Quinn Recognized for Service to American Agriculture

This year’s NACAA Service to American Agriculture Award was presented to Kenneth M. Quinn, special consultant to the World Food Prize Foundation and a lifetime supporter of agriculture and public service.

He is recognized internationally for his success in confronting hunger, enhancing rural development and thwarting terrorism by promoting “Peace through Agriculture.”

Kenneth Quinn, World Food Prize photo.The award recognize a U.S. Citizen who has made a major contribution to American/World Agriculture and is recognized by peers and the general public.

Quinn was born in the Bronx, New York, and grew up in Dubuque, Iowa. Following college graduation, he was inspired to begin a 32-year career (1967-1999) with the American Foreign Service dominated by anti-terrorism and humanitarian assignments. His first assignment was village pacification in Vietnam (1967-74). With the war raging, he worked to improve rural roads and infrastructure while ag extension agents were introducing IR-8, the miracle rice varieties developed in the Philippines using breeding techniques credited to Dr. Norman Borlaug. The improved roads and extension assistance resulted in increased ag production and access to ag inputs, markets, medical services and educational opportunities.

As the rural economy improved, the appeal of the Viet Cong was reduced. Quinn addressed similar situations throughout his career and successfully applied the important strategies that he learned early in his career to improve lives and livelihoods elsewhere.

Life and death decisions

Serving along the Cambodian border, Quinn was also involved in life and death decisions earning the Army Air Medal for accompanying helicopter operations in combat situations. He also was first to report the flood of refugees into Vietnam fleeing the Khmer Rouge and the Killing Fields of Cambodia.

Because of his Vietnamese language skills and his knowledge of the war torn area, Quinn served as interpreter for President Gerald Ford in meetings with Senior South Vietnamese officials. He was instrumental in rescuing thousands of Vietnamese refugees in the days immediately before South Vietnam collapsed.
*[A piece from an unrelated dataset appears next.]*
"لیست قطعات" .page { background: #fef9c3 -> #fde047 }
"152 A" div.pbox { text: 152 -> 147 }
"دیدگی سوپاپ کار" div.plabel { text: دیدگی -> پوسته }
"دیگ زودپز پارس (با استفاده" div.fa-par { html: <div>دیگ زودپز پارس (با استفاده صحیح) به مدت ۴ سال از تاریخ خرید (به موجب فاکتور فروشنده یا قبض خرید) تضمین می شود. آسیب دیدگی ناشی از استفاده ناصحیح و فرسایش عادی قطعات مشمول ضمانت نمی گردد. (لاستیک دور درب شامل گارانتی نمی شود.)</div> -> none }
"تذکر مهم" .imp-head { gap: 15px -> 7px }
Quinn assisted Iowa Gov. Robert Ray from 1975 till the early 1980s, welcoming the Tai Dam from Laos, rescuing the Vietnamese “boat people,” and serving as the executive director of the Iowa SHARES program which sent lifesaving food and medicine along with volunteer doctors and nurses to sustain those escaping the Cambodian civil war in refugee camps in Thailand.

In the fall of 1980, Quinn hosted a delegation of Chinese Governors that came to Iowa to learn about productive agriculture. The Chinese group was led by Gov. Xi Zhongxun, the father of Xi Jinping, the current president of China. Gov. Xi became the chief architect of agriculture transformation and the Chinese economic development which followed. In 2012 Quinn hosted a U.S.-China High Level Ag Symposium with then Chinese VP Xi Jinping as keynote speaker.

In the early 1990s, Quinn served as Deputy Assistant Secretary in the East Asia Bureau for the State Department where he oversaw development projects emphasizing infrastructure improvement and increased ag productivity in the Philippines, the Middle East and Cambodia.  Quinn served as the U.S. Ambassador to Cambodia (1996-1999). As a result of these programs, the Khmer Rouge surrendered in March, 1999, ending the genocidal war which had claimed over 2 million victims out of an original population of 7 million.

Borlaug and businessman John Ruan, Sr. founded the World Food Prize in 1986 hoping it would become the “Nobel Prize for Food and Agriculture” and that Central Iowa would be seen as the Hunger Fighting Capital of America and the World. Ambassador Quinn served as World Food Prize President (2000-2020). Using his international contacts and exceptional communication and organizational skills, the visions of Borlaug and Ruan have been realized.

In retirement, Quinn continues his work in service to US and world agriculture as a Foot Soldier in the Green Revolution promoting food for peace.